A leader asked about choosing chaperones for troop activities such as booth sales and trips on our Facebook page.
Leader question: When your troop has an event and you need an extra parent to help chaperone how do you determine who to take with you if you have more than one parent express interest? Do you draw names?
Scout leaders from our Facebook page offered suggestions:
Leesa shared: For cookie booths, troop outings & troop events our council requires chaperones to be at the very least background checked by GSUSA and if they are driving, they must also be registered for insurance reasons. Our sign-ups are online so it is first-come, first-served. For troop meetings, any parent can volunteer to be our “helping hands” for the month. We also have 2 scouts with special needs so their adult helpers are always welcome.
Nancy shared her thoughts: For the troop paid spots, its first come, first served. We only pay for adults if they’re necessary for safety ratio. If the parents want to pay for themselves, they can
Danielle limits chaperones to trained parents: Only parents who have taken trainings (first aid/cpr and/or outdoor education) are in the considered set. No other parents allowed. Of the trained people, I rotate them. The more parents, the less their children are independent. They just talk and don’t help. Scouts is not parent and me. Families can do that on their own time. I found the amount of parents who wanted to come dwindled when I required trainings.
Donna likes to welcome all parents but makes expectations clear: I would let them both go. In this day and age families are spending less and less time together. If a parent WANTS to participate and be there for their child LET THEM! And from the leader perspective, what a great “problem” to have – too many volunteers. I send out an email with the rules ahead of time. And then I’m very vocal about calling girls and moms out (good naturedly) if the moms are doing the work. Lol, this is good training for the moms as well as the girls. This has worked well for us. In fact my moms and girls now take note when they see this problem in other troops. When the number of chaperones need to be limited, Donna draws names.
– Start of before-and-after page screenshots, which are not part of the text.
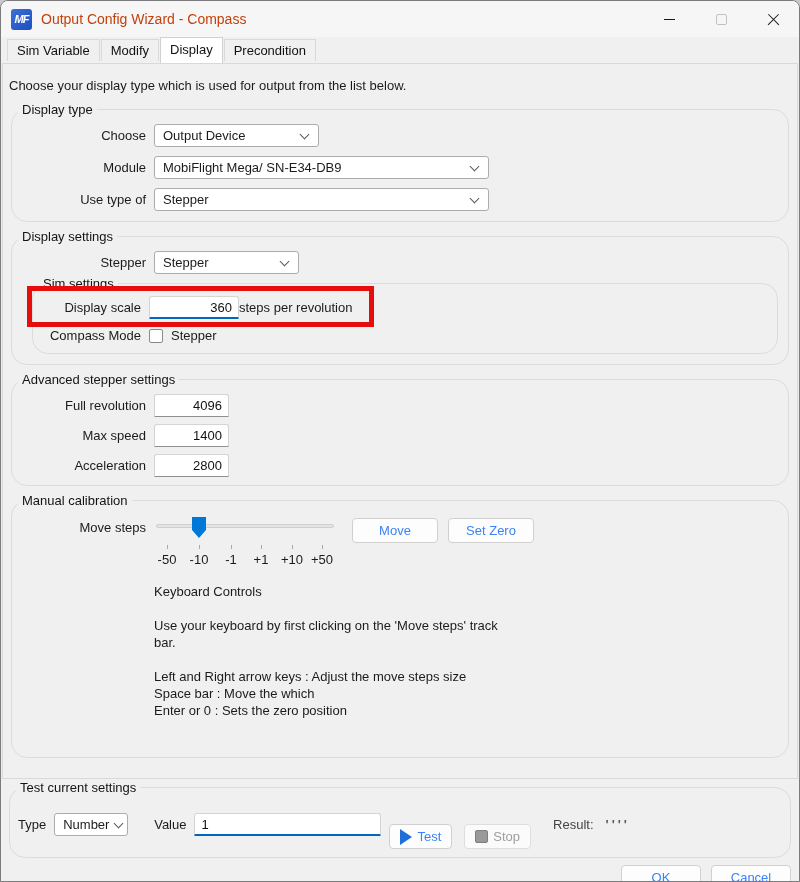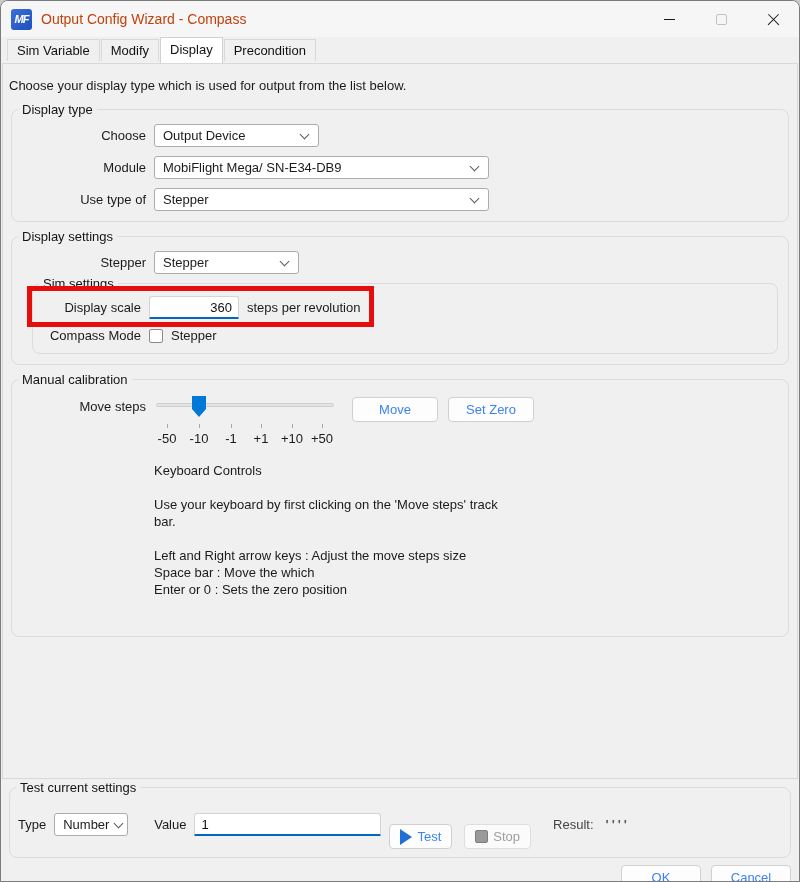--- a/index.html
+++ b/index.html
@@ -69,7 +69,7 @@
   
   .group {
     position: relative;
-    border: 1px solid #dcdcdc; border-radius: 8px;
+    border: 1px solid #dcdcdc; border-radius: 16px;
     margin: 16px 2px 0 2px;
     padding: 14px 8px 6px 8px;
   }

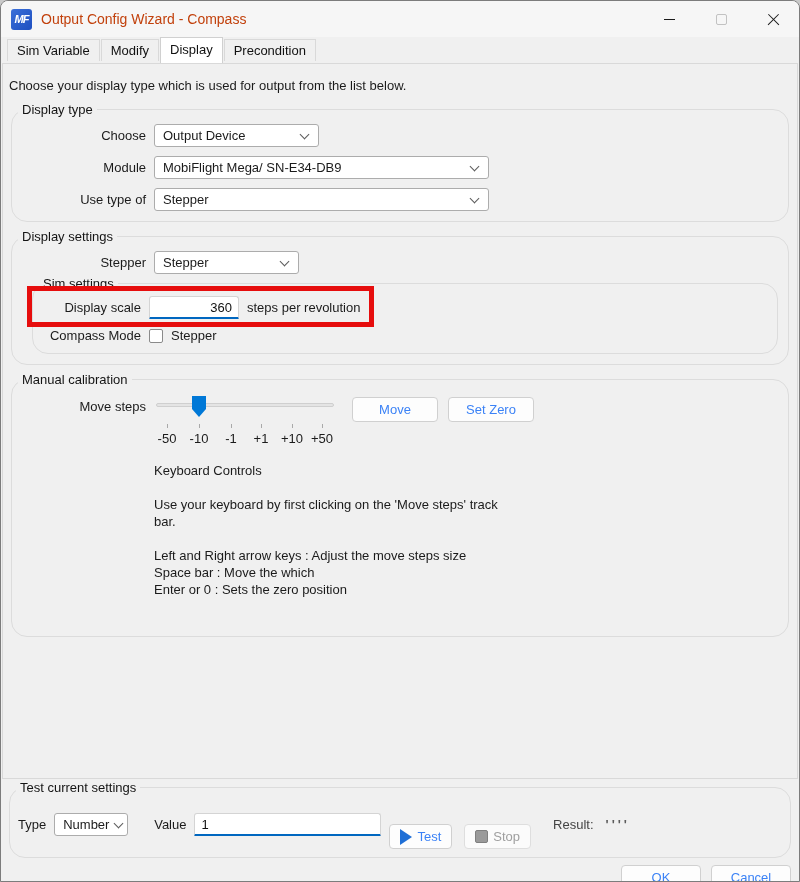--- a/index.html
+++ b/index.html
@@ -103,7 +103,7 @@
   }
   .checkbox { width: 14px; height: 14px; background: #fff; border: 1px solid #8a8a8a; border-radius: 2px; margin-right: 8px; }
   
-  .sim-note { margin-left: 8px; }
+  .sim-note { }
   .annotation {
     position: absolute; left: -6px; top: 2px; width: 347px; height: 41px;
     border: 5px solid #e60d0d; z-index: 6; pointer-events: none;

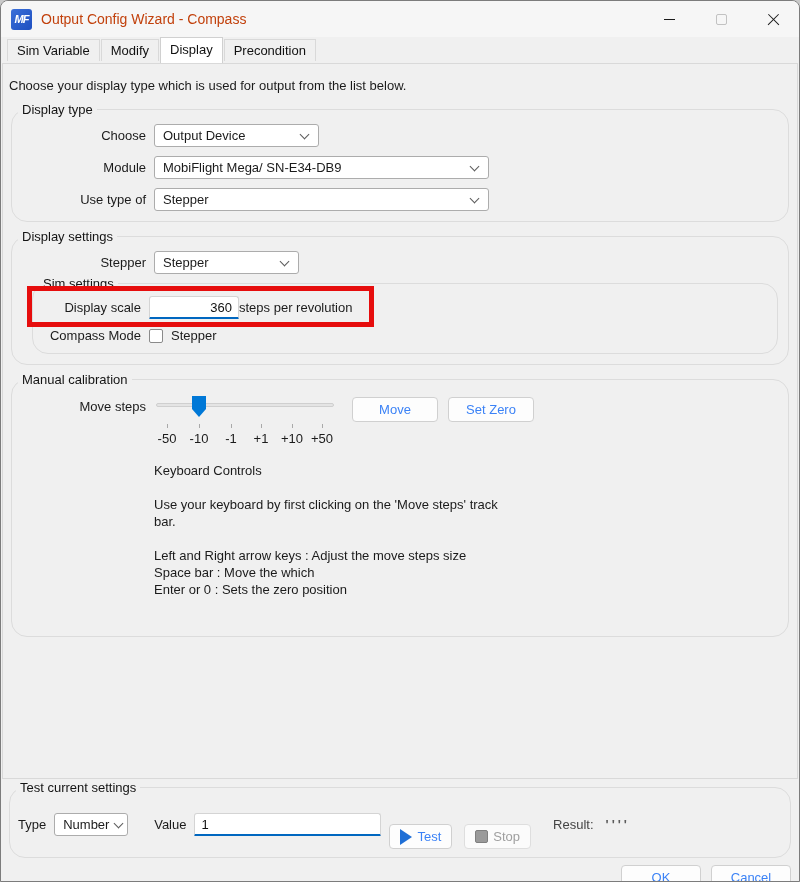--- a/index.html
+++ b/index.html
@@ -225,6 +225,21 @@
       </div>
     </div>
 
+    <div class="group" style="margin-top:14px">
+      <div class="group-title">Advanced stepper settings</div>
+      <div class="row" style="margin-bottom:7px">
+        <div class="row-label">Full revolution</div>
+        <input class="input num" style="width: 75px;" value="4096">
+      </div>
+      <div class="row" style="margin-bottom:7px">
+        <div class="row-label">Max speed</div>
+        <input class="input num" style="width: 75px;" value="1400">
+      </div>
+      <div class="row" style="margin-bottom:2px">
+        <div class="row-label">Acceleration</div>
+        <input class="input num" style="width: 75px;" value="2800">
+      </div>
+    </div>
 
     <div class="group" style="margin-top:14px; min-height:258px">
       <div class="group-title">Manual calibration</div>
Dawn also wants chaperones trained: Ask them to go through training, age level, CPR and overnight lodge and camp, – take only the best trained, most useful person for the job.
Kimberly let the parents decide: I’ve had this problem too. One time I asked the parents to choose amongst themselves who would go. They all know each other and that worked well. I’ve had a few times that I’ve flat out told them that it’s a girl event and parents were not welcome. A couple weren’t happy, but oh well!
Rhonda has requirements and jobs for chaperones: Only approved volunteers can serve as Chaperones (adult members with background checks). Let ALL approved volunteers go, but definitely give them specific roles so that they are not just hanging out. Assigning them to a group of girls, rest room breaks, lunch breaks or even a step or two of the badge. Those who are truly there to help will welcome their tasks & those who are not will not offer to chaperone in future.
Lisa’s response: First come first served.
Lana discusses with the parents: If you can really only take one more, discuss with the parents who hasn’t had an opportunity to help/go as much as the others, who went last time and maybe can sit this one out, etc.